As we walk through to room two, the next band couldn't be further removed from Kong. White Belt Yellow Tag unashamedly work their way (and I mean work in the laborious sense) through inoffensive rock in the realm of U2 whose only differentiating factor from the Keane's, Coldplay's and Snow Patrol's of this world is a mildly more distorted guitar sound, as though someone had slipped them a My Bloody Valentine album at the end of the song writing phase. The drummer is a disturbing focal point at the centre of the stage, with only his black vest, expensive haircut and choreographed orgasmic faces on show, you feel uncomfortably dirty looking at him. Not that there's much else to watch though, as the rest of the band rely on extensive backing tracks to give them more time to stand around looking moody.

Things aren't much better with KASMs, whose appeal is heavily dependent on the male heavy crowd leering over Rachel-Mary Callaghan. The songs are often forgettable and do little more than pad around the yelps reminiscent of a sleazy approximation of Jesus and Mary Chain. Rachel-Mary Callaghan's stage antics are captivating, enough that most of the crowd won't even notice the guitar / drums interchanges that Scott Walker and Rory Brattwell are making, but even as I write this just hours after the set, I struggle to remember how the music sounded.

Within seconds of Dinosaur Pile-Up's set I shudder at the thought of a grunge resurgence becoming chic once more. The first song kicks off sounding more like Ash than anyone could want, even Ash. The tunes are pleasant enough, but it's difficult to hear an individual sound in this three piece. Their influences are so proudly displayed on their sleeves, it makes you wonder what the point of them is. There's nothing wrong with their sound, per se, there are some moments that'll even get you humming along, but on the whole its familiar uniformity doesn't take long to tire of.

The Victorian English Gentlemens Club are a welcome change in sound, if for the playful vocal styles that bring to mind the best parts of the Pixies alone. It's a ramshackle affair, but one with songs crafting good enough to back it up. Louise Mason & Steph Jones's vocals often repeat in a mantric manner giving Adam Taylor a great platform to play against with his own. There's alchemy amongst the sonic package which often creates moments greater than the sum of its parts.
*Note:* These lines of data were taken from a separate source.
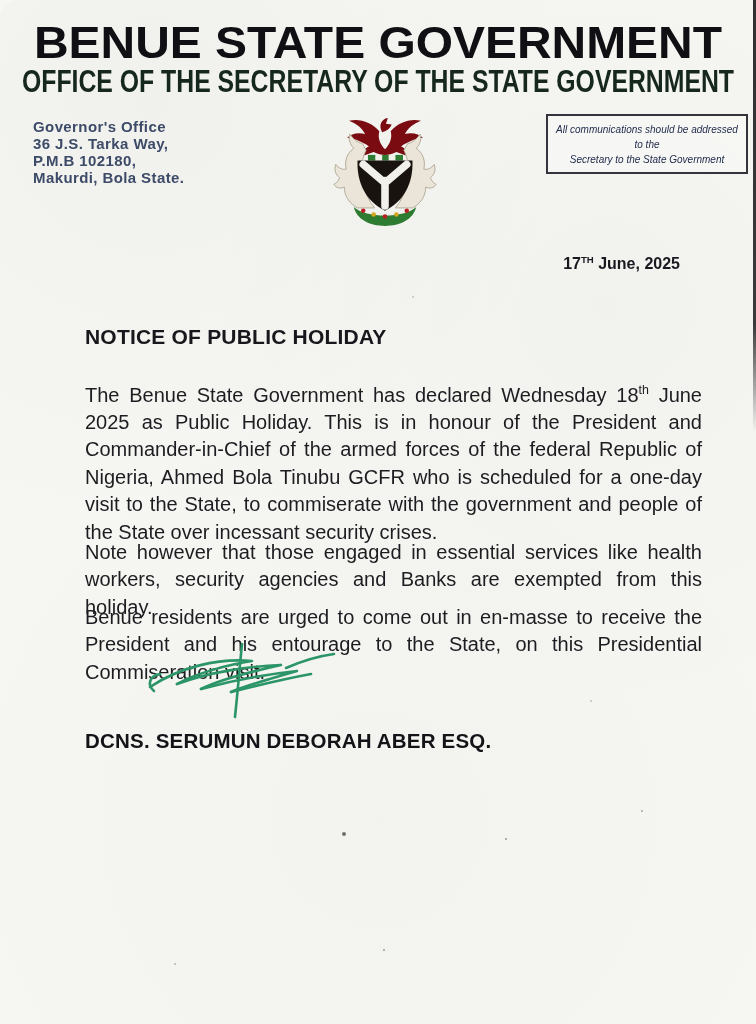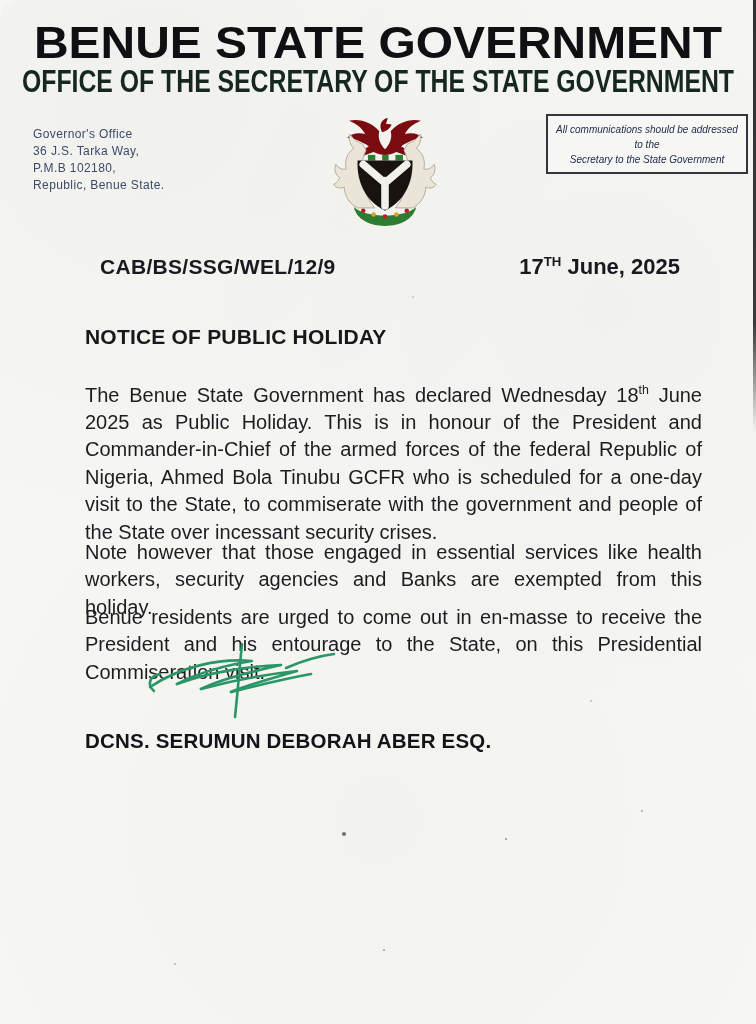"Governor's Office" .addr { font-size: 12px -> 15px; font-weight: normal -> bold; top: 126px -> 118px }
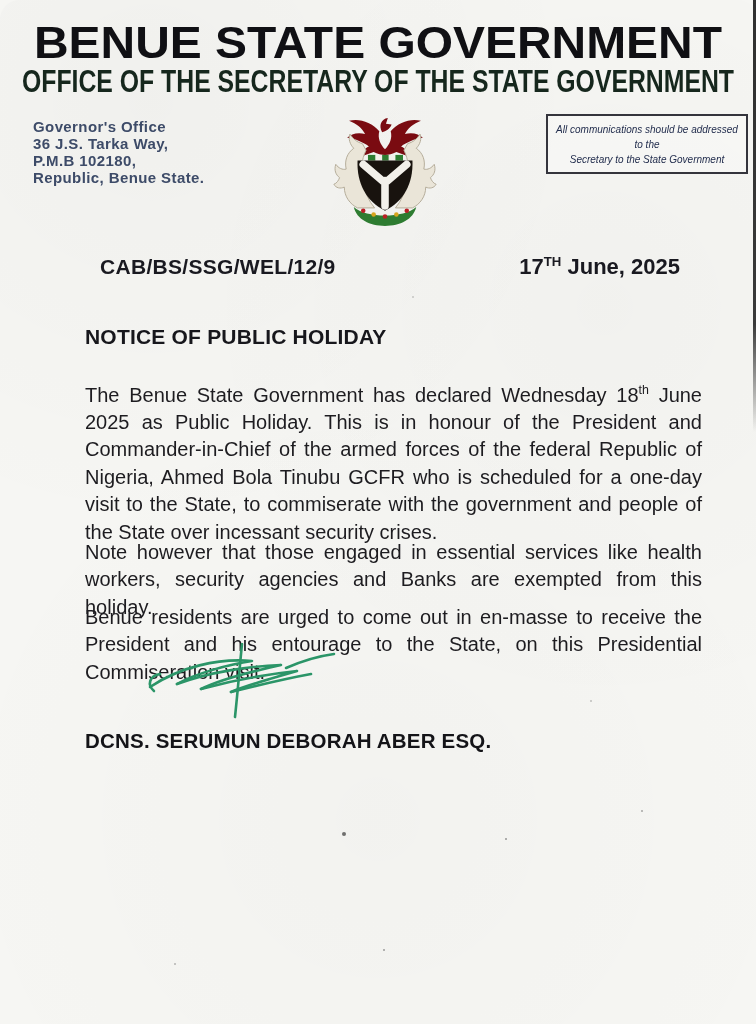"Republic, Benue State." div { text: Republic, Benue -> Makurdi, Bola }
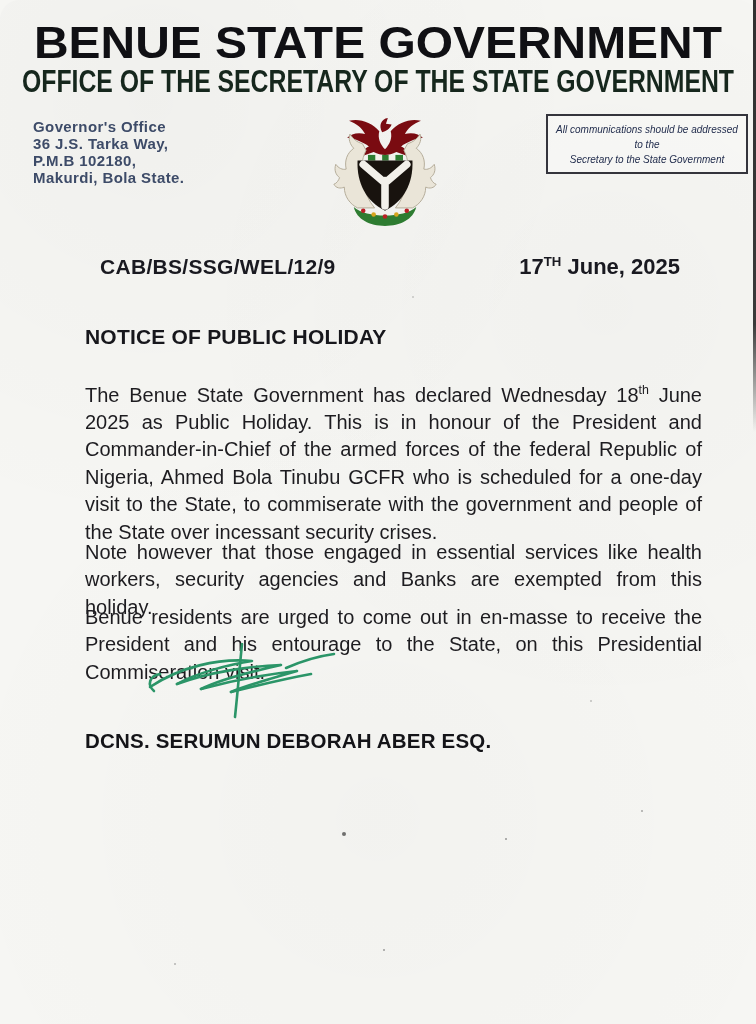"CAB/BS/SSG/WEL/12/9" div.ref { html: <div>CAB/BS/SSG/WEL/12/9</div> -> none }
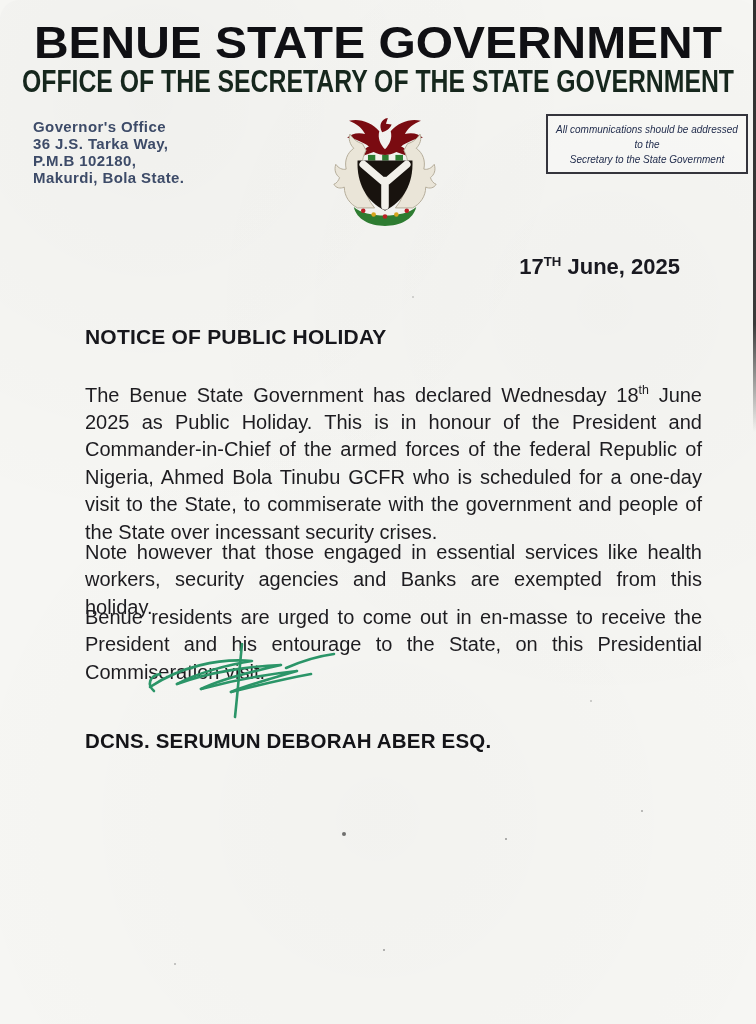"17TH June, 2025" .date { font-size: 22px -> 16px }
Never ones to overdo it, you feel everything from a minimalist drum beat to the particular sound chosen for a single chord has been painstakingly premeditated here. There's no here-come-the-disco-drums, there's no wall of feedback, just understated, interesting music.

To finish things off, come the main attraction for the majority of attendees (barring those who couldn't stop shouting about Kong from start to finish), Future Of The Left. I've seen the band six times before, but never have I seen them play a set as perfect as this one. The guitars are loud enough, the crowd is ready for it and over the course of an hour and a quarter we're treated to a devastating live performance from one of the greatest bands of this decade. Falco can't hide the smile on his face as the crowd completely lose it from the delicate menace of the opening riff of Arming Eritrea to Kelson walking on the palms of the willing crowd at the end of a characteristically blistering performance of Cloak The Dagger. The banter is as cuttingly witty as usual with a few drunks at the front willingly pulled apart by the band. Kelson's charisma alone could see him going down the Henry Rollins path of spoken word tours, but for now let's just hope he just keeps playing these incredible songs. I'm sure I wasn't alone wondering as Kelson whispered to Falco towards the end of the set whether we were about to be treated to a Mclusky / Jarcrew tune. When we hear the opening notes to the excellent Drink Nike instead, you know there's no need to look to the past with songs of this calibre. The bitterness of the lack of deserved success was pretty clear on the lyrics of the second album, but tonight leaves you with hope for their future. Falco was once quoted as saying "Jarcrew were as good live as Shellac" but after shows like that, you can confidently claim that Future Of The Left can be as good live as Les Savy Fav.